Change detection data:
■ ■ ■ ■ ■ ■ ■

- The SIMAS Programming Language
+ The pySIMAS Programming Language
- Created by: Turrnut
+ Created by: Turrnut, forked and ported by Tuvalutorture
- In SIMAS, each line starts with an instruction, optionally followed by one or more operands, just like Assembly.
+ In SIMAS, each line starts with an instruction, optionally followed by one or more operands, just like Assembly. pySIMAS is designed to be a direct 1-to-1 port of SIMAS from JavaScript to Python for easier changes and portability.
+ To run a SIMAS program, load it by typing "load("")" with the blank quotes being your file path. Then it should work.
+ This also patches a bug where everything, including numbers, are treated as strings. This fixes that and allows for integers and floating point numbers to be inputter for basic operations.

■ ■ ■ ■ ■ ■ ■

Please give each line above again, word for word.

- The SIMAS Programming Language
+ The pySIMAS Programming Language
- Created by: Turrnut
+ Created by: Turrnut, forked and ported by Tuvalutorture
- In SIMAS, each line starts with an instruction, optionally followed by one or more operands, just like Assembly.
+ In SIMAS, each line starts with an instruction, optionally followed by one or more operands, just like Assembly. pySIMAS is designed to be a direct 1-to-1 port of SIMAS from JavaScript to Python for easier changes and portability.
+ To run a SIMAS program, load it by typing "load("")" with the blank quotes being your file path. Then it should work.
+ This also patches a bug where everything, including numbers, are treated as strings. This fixes that and allows for integers and floating point numbers to be inputter for basic operations.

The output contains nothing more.